ERROR: Variable 'x2' is not part of the model being written out, but appears
in an expression used on this model.
---------------------------------------------------------------------------
KeyError Traceback (most recent call last)
<ipython-input-22-dcc4023897c3> in <module>
5 #opt.options['bonmin.solution_limit'] = '1'
6 #opt.options['bonmin.time_limit'] = 1800
----> 7 results = opt.solve(epi_model_ESH, tee = True)
8 results.write()
~\Anaconda3\envs\seminarorsteinss2019\lib\site-packages\pyomo\opt\base\solvers.py in solve(self, *args, **kwds)

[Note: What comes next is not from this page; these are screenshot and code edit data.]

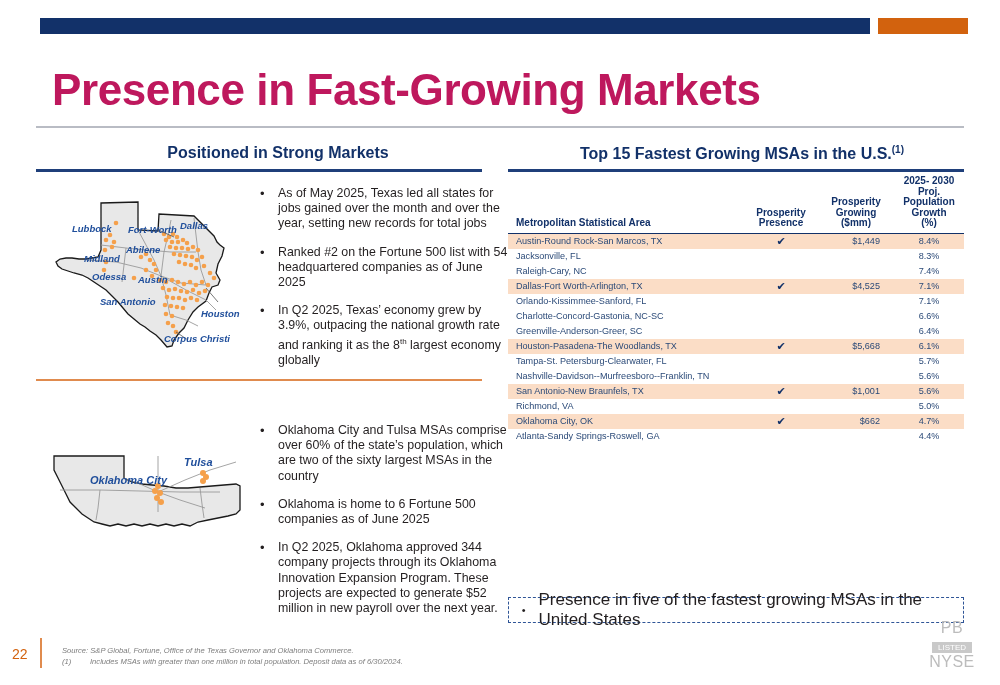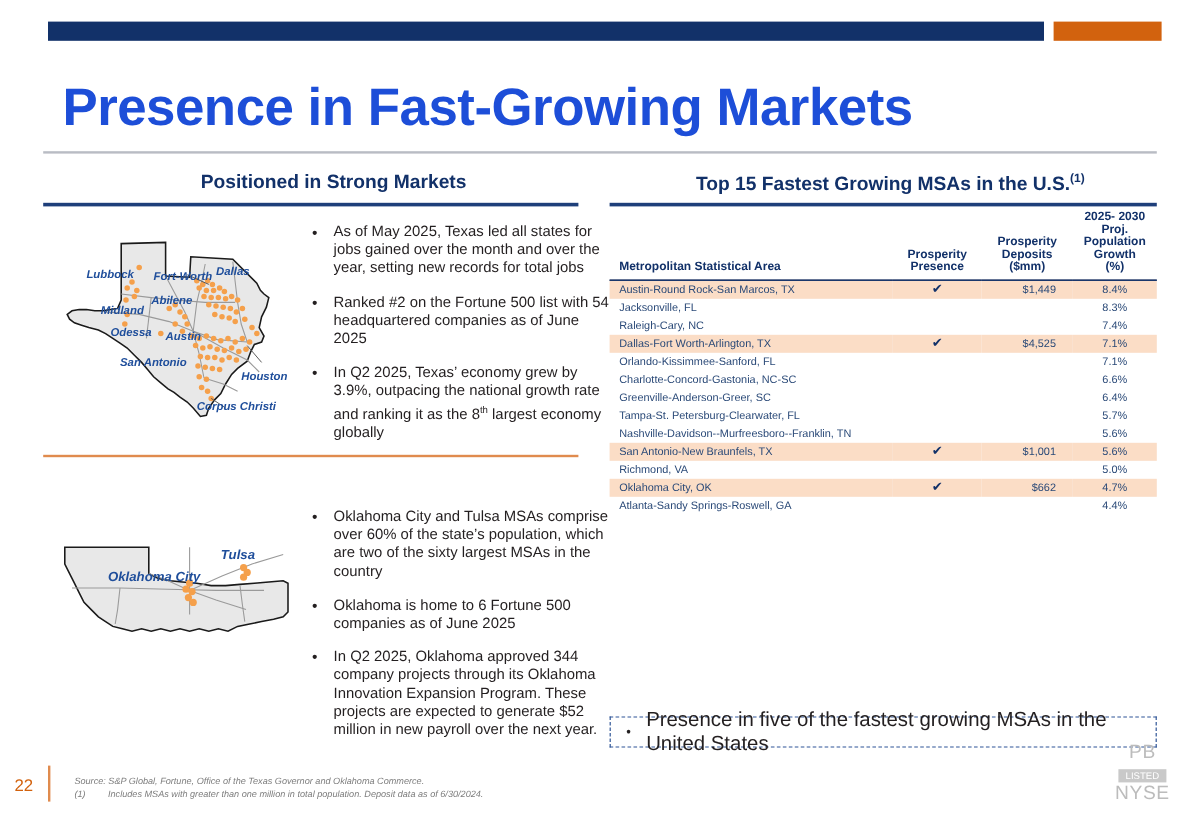--- a/index.html
+++ b/index.html
@@ -18,21 +18,21 @@
     background:#123169;
   }
   .topbar-orange{
     position:absolute;left:878px;top:18px;width:90px;height:16px;
     background:#D2620E;
   }
 
   
   .main-title{
     position:absolute;left:52px;top:66px;
-    font-size:44px;font-weight:bold;color:#1d4ed8;
+    font-size:44px;font-weight:bold;color:#be185d;
     letter-spacing:-0.4px;line-height:1.1;
     white-space:nowrap;
   }
   .title-rule{
     position:absolute;left:36px;top:126px;width:928px;height:2px;
     background:#b9bcc4;
   }
 
   
   .col-head{
@@ -356,21 +356,21 @@
         <tr>
           <th class="c1">
             <span>Metropolitan Statistical Area</span>
           </th>
           <th class="c2">
             <div>Prosperity</div>
             <div>Presence</div>
           </th>
           <th class="c3">
             <div>Prosperity</div>
-            <div>Deposits</div>
+            <div>Growing</div>
             <div>($mm)</div>
           </th>
           <th class="c4">
             <div>2025- 2030</div>
             <div>Proj. Population</div>
             <div>Growth</div>
             <div>(%)</div>
           </th>
         </tr>
       </thead>
@@ -410,20 +410,26 @@
             <td class="c2"></td>
             <td class="c3"></td>
             <td class="c4">6.6%</td>
           </tr>
           <tr>
             <td class="c1">Greenville-Anderson-Greer, SC</td>
             <td class="c2"></td>
             <td class="c3"></td>
             <td class="c4">6.4%</td>
           </tr>
+          <tr class="hl">
+            <td class="c1">Houston-Pasadena-The Woodlands, TX</td>
+            <td class="c2">✔</td>
+            <td class="c3">$5,668</td>
+            <td class="c4">6.1%</td>
+          </tr>
           <tr>
             <td class="c1">Tampa-St. Petersburg-Clearwater, FL</td>
             <td class="c2"></td>
             <td class="c3"></td>
             <td class="c4">5.7%</td>
           </tr>
           <tr>
             <td class="c1">Nashville-Davidson--Murfreesboro--Franklin, TN</td>
             <td class="c2"></td>
             <td class="c3"></td>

594 initial_time = time.time()
595
--> 596 self._presolve(*args, **kwds)
597
598 presolve_completion_time = time.time()
~\Anaconda3\envs\seminarorsteinss2019\lib\site-packages\pyomo\opt\solver\shellcmd.py in _presolve(self, *args, **kwds)
194 self._keepfiles = kwds.pop("keepfiles", False)
195
--> 196 OptSolver._presolve(self, *args, **kwds)
197
198 #
~\Anaconda3\envs\seminarorsteinss2019\lib\site-packages\pyomo\opt\base\solvers.py in _presolve(self, *args, **kwds)
691 self._problem_format,
692 self._valid_problem_formats,
--> 693 **kwds)
694 total_time = time.time() - write_start_time
695 if self._report_timing:
~\Anaconda3\envs\seminarorsteinss2019\lib\site-packages\pyomo\opt\base\solvers.py in _convert_problem(self, args, problem_format, valid_problem_formats, **kwds)

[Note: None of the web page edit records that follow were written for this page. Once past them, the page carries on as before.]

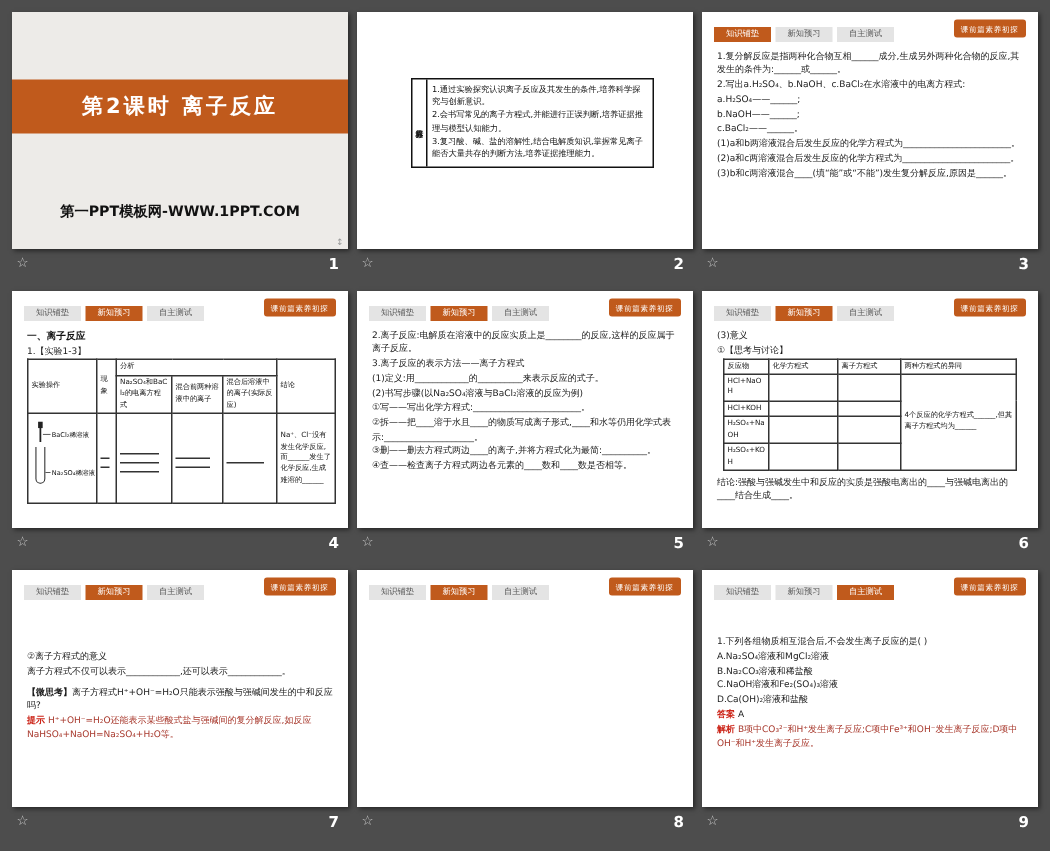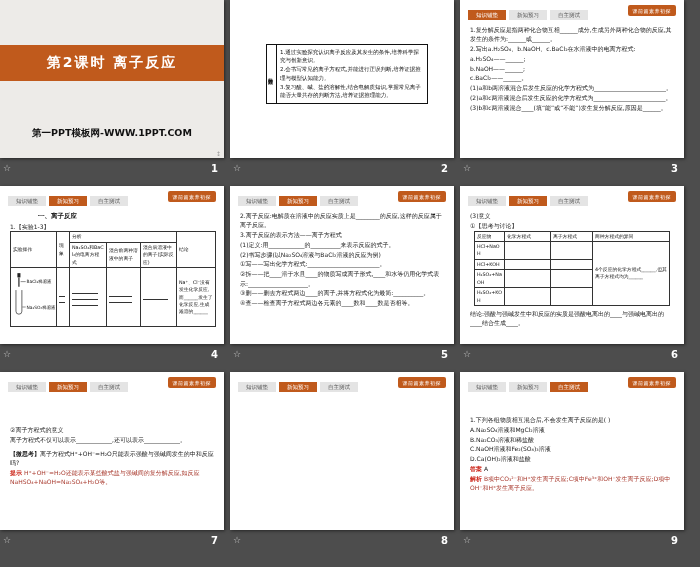--- a/index.html
+++ b/index.html
@@ -8,21 +8,21 @@
     --bg:#4d4d4d;
   }
   *{box-sizing:border-box;margin:0;padding:0;}
   html,body{width:700px;height:567px;overflow:hidden;}
   body{background:var(--bg);font-family:"DejaVu Sans",sans-serif;}
   .grid{
     display:grid;
     grid-template-columns:repeat(3,224px);
     grid-auto-rows:178px;
     gap:8px 6px;
-    padding:0;
+    padding:8px;
   }
   .cell{position:relative;width:224px;height:178px;}
   .slide{
     position:relative;width:224px;height:158px;background:#fff;
     box-shadow:1px 1px 3px rgba(0,0,0,.5);overflow:hidden;color:#1a1a1a;
   }
   .footer{height:20px;display:flex;justify-content:space-between;align-items:center;padding:0 3px;}
   .star{color:#c6c6c6;font-size:9px;line-height:1;}
   .pagenum{color:#ffffff;font-size:10px;font-weight:bold;padding-right:3px;}
 
@@ -52,21 +52,21 @@
   
   .tabs{position:absolute;top:10px;left:8px;display:flex;gap:3px;}
   .tab{background:#e4e4e4;color:#555;font-size:5.5px;padding:1.5px 8px;line-height:1.2;}
   .tab.active{background:var(--accent);color:#fff;}
   .badge{
     position:absolute;top:5px;right:8px;background:var(--accent);color:#fff;
     font-size:5px;padding:2.5px 5px;border-radius:2px;letter-spacing:.5px;
   }
   .content{position:absolute;left:10px;right:8px;top:25px;font-size:6px;line-height:1.55;color:#1a1a1a;}
   .content div{margin-bottom:.5px;}
-  .h1{font-size:6.5px;font-weight:bold;color:#111;margin-left:28px;}
+  .h1{font-size:6.5px;font-weight:bold;color:#111;}
 
   
   table.tbl{border-collapse:collapse;width:100%;font-size:4.8px;color:#111;table-layout:fixed;}
   .tbl th,.tbl td{border:1px solid #333;padding:1px 2px;font-weight:normal;text-align:left;vertical-align:middle;word-break:break-all;}
   .blankline{display:block;border-bottom:.8px solid #333;width:80%;height:6px;}
   .c-red{color:var(--red);}
   .hintline{color:#a8382c;}
   .mt18{margin-top:18px;}
   .mt28{margin-top:28px;}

762 valid_problem_formats,
763 self.has_capability,
--> 764 **kwds)
765
766 def _default_results_format(self, prob_format):
~\Anaconda3\envs\seminarorsteinss2019\lib\site-packages\pyomo\opt\base\convert.py in convert_problem(args, target_problem_type, valid_problem_types, has_capability, **kwds)
108 tmpkw = kwds
109 tmpkw['capabilities'] = has_capability
--> 110 problem_files, symbol_map = converter.apply(*tmp, **tmpkw)

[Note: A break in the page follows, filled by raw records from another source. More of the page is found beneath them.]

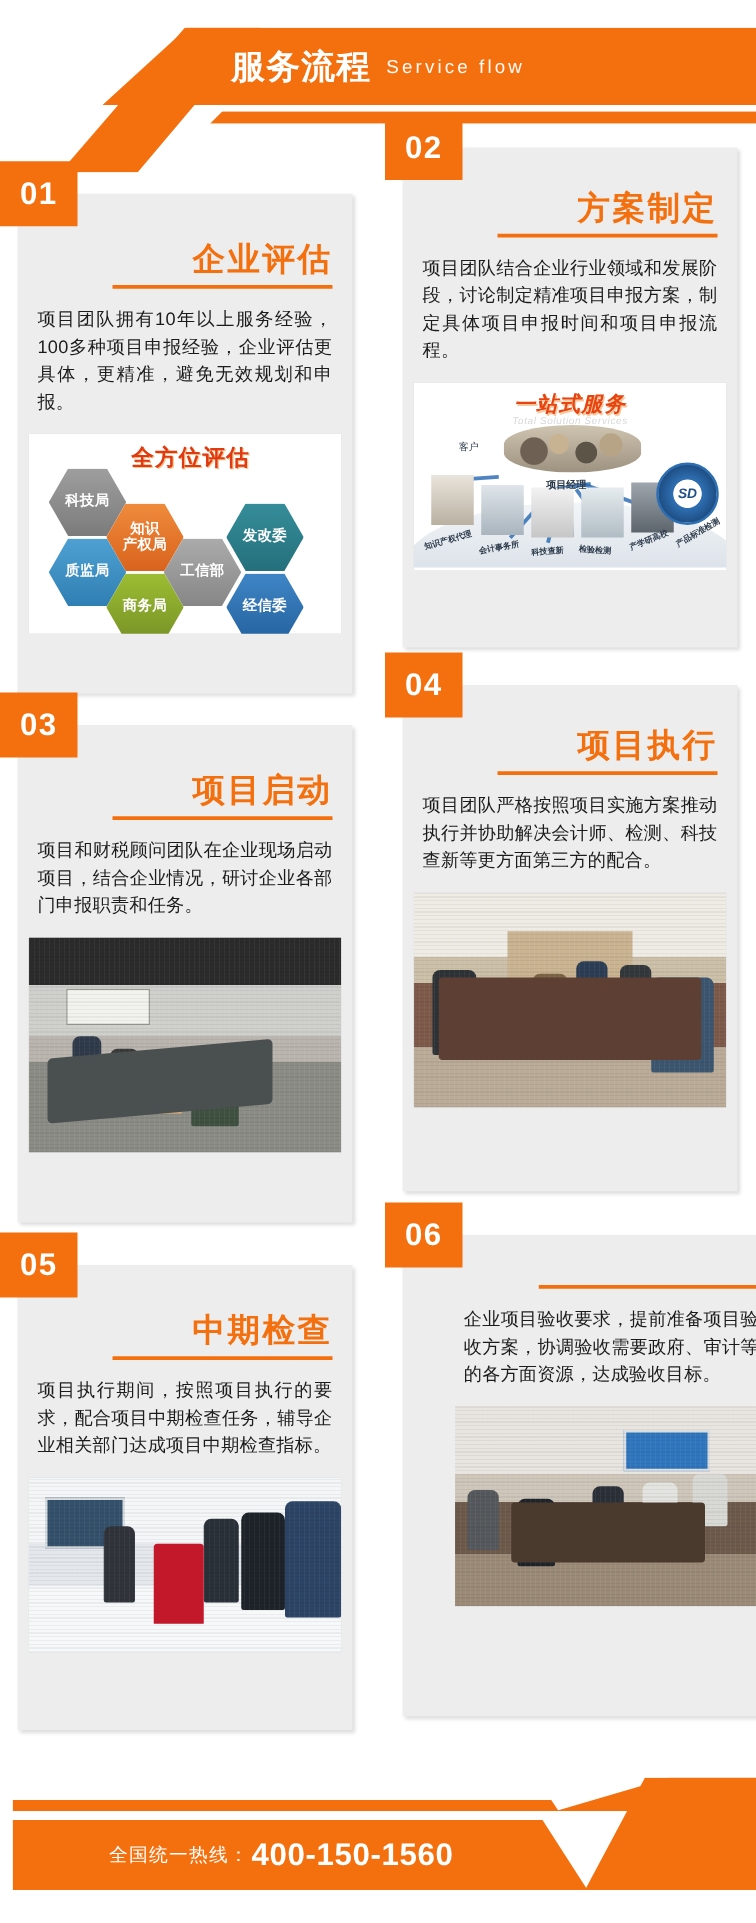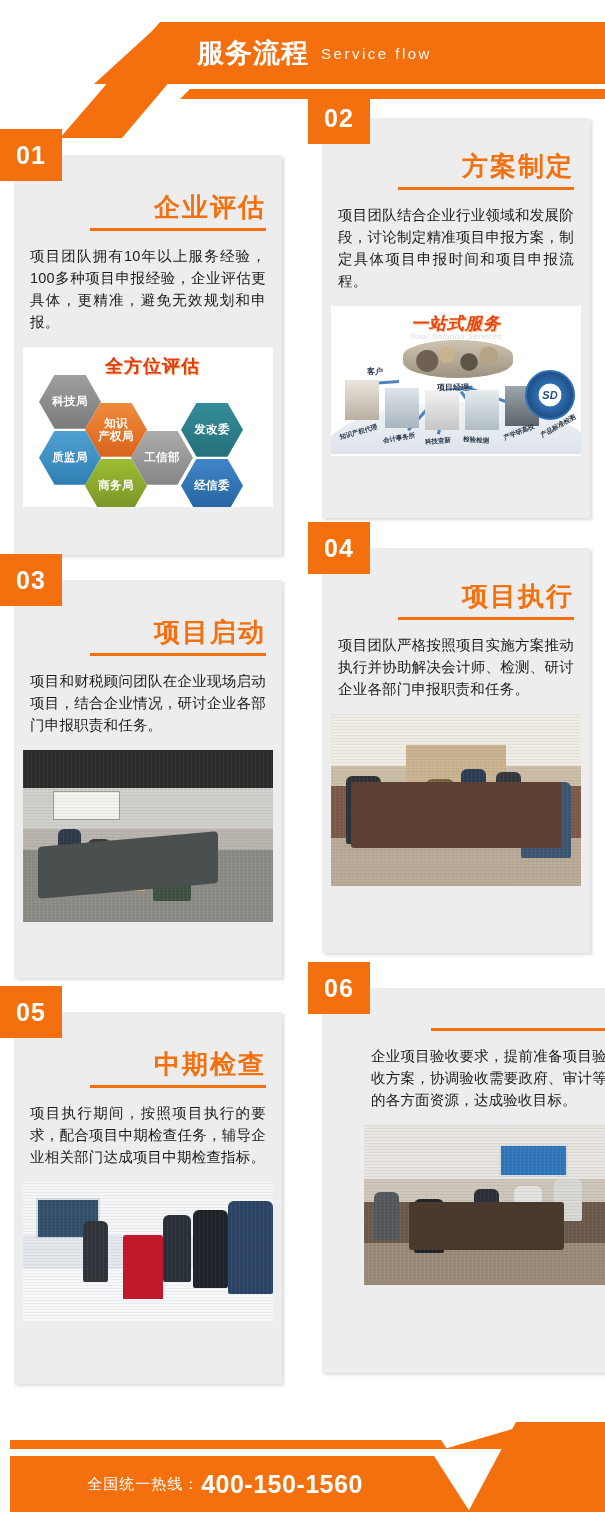--- a/index.html
+++ b/index.html
@@ -11,21 +11,21 @@
     position:relative;
     width:605px;
     height:1538px;
     overflow:hidden;
     background:#ffffff;
   }
 
   
   .header{
     position:absolute;
-    left:12px; top:0;
+    left:0; top:0;
     width:587px; height:118px;
   }
   .hdr-bar{
     position:absolute;
     left:0; top:22px;
     width:605px; height:62px;
     background:#F4700E;
     clip-path:polygon(150px 0, 605px 0, 605px 62px, 82px 62px);
   }
   .hdr-stripe{
@@ -220,22 +220,22 @@
   }
   .os-lbl{
     position:absolute;
     font-size:6.5px;
     color:#2b3a4a;
     white-space:nowrap;
     z-index:6;
     font-weight:bold;
   }
   .os-kh{
-    position:absolute; left:36px; top:60px;
-    font-size:8px; color:#2b3a4a; font-weight:bold; z-index:6;
+    position:absolute; left:36px; top:46px;
+    font-size:8px; color:#2b3a4a; font-weight:normal; z-index:6;
   }
   .os-pm{
     position:absolute; left:106px; top:76px;
     font-size:8px; color:#2b3a4a; font-weight:bold; z-index:6;
   }
   .os-seal{
     position:absolute; right:6px; top:64px;
     width:46px; height:46px; border-radius:50%;
     background:radial-gradient(circle,#ffffff 34%,#2e6fb2 36%,#1f4f85 70%,#2e6fb2 100%);
     border:2px solid #2e6fb2;
@@ -456,21 +456,21 @@
         <div class="ph-grain"></div>
       </div>
     </div>
   </div>
 
   <div class="card right" style="top:548px;height:405px;">
     <div class="badge up">04</div>
     <div style="height:34px"></div>
     <div class="card-title">项目执行</div>
     <div class="title-rule"></div>
-    <div class="card-body">项目团队严格按照项目实施方案推动执行并协助解决会计师、检测、研讨企业各部门申报职责和任务。</div>
+    <div class="card-body">项目团队严格按照项目实施方案推动执行并协助解决会计师、检测、科技查新等更方面第三方的配合。</div>
 
     <div class="media">
       <div class="photo ph-desk" style="width:250px;height:172px;">
         <div class="ph-fig" style="left:6%;top:36%;width:14%;height:40%;background:#2e3338;"></div>
         <div class="ph-fig" style="left:22%;top:42%;width:13%;height:36%;background:#242a30;"></div>
         <div class="ph-fig" style="left:38%;top:38%;width:11%;height:26%;background:#7a6544;"></div>
         <div class="ph-fig" style="left:52%;top:32%;width:10%;height:24%;background:#2c3e55;"></div>
         <div class="ph-fig" style="left:66%;top:34%;width:10%;height:22%;background:#33383d;"></div>
         <div class="ph-fig" style="left:76%;top:40%;width:20%;height:44%;background:#3d5670;"></div>
         <div class="ph-grain"></div>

111 return problem_files, ptype, symbol_map
112
~\Anaconda3\envs\seminarorsteinss2019\lib\site-packages\pyomo\solvers\plugins\converter\model.py in apply(self, *args, **kwds)
190 format=args[1],
191 solver_capability=capabilities,
--> 192 io_options=io_options)
193 return (problem_filename,), symbol_map_id
194 else:
~\Anaconda3\envs\seminarorsteinss2019\lib\site-packages\pyomo\core\base\block.py in write(self, filename, format, solver_capability, io_options)
1645 filename,
1646 solver_capability,
-> 1647 io_options)
1648 smap_id = id(smap)
1649 if not hasattr(self, 'solutions'):
~\Anaconda3\envs\seminarorsteinss2019\lib\site-packages\pyomo\repn\plugins\ampl\ampl_.py in __call__(self, model, filename, solver_capability, io_options)
390 skip_trivial_constraints=skip_trivial_constraints,
391 file_determinism=file_determinism,
--> 392 include_all_variable_bounds=include_all_variable_bounds)
393
394 self._symbolic_solver_labels = False
~\Anaconda3\envs\seminarorsteinss2019\lib\site-packages\pyomo\repn\plugins\ampl\ampl_.py in _print_model_NL(self, model, solver_capability, show_section_timing, skip_trivial_constraints, file_determinism, include_all_variable_bounds)
959 ampl_repn,
960 list(self_varID_map[id(var)] for var in ampl_repn._linear_vars),
--> 961 list(self_varID_map[id(var)] for var in ampl_repn._nonlinear_vars))
962 except KeyError as err:
963 self._symbolMapKeyError(err, model, self_varID_map,
~\Anaconda3\envs\seminarorsteinss2019\lib\site-packages\pyomo\repn\plugins\ampl\ampl_.py in <genexpr>(.0)
959 ampl_repn,
960 list(self_varID_map[id(var)] for var in ampl_repn._linear_vars),
--> 961 list(self_varID_map[id(var)] for var in ampl_repn._nonlinear_vars))
962 except KeyError as err:
963 self._symbolMapKeyError(err, model, self_varID_map,
KeyError: (200822968, "Variable 'x1' is not part of the model being written out, but appears in an expression used on this model.", "Variable 'x2' is not part of the model being written out, but appears in an expression used on this model.")
The pprint() of the new model still lists x1 and x2 as variables.
Did me using constraint._body = ...
cause this?
I found the mistake.
In
epi_nonlinear_constrs[k]._body = (epi_nonlinear_constrs[k].body - epi_model.alpha_epi)
I used the bodies of the constraints of the other model nonlinear_constrs[k].body
instead of those of the same model. Therefore, the constraints had variables which were not referenced in the model. Hence, the error message from the solver.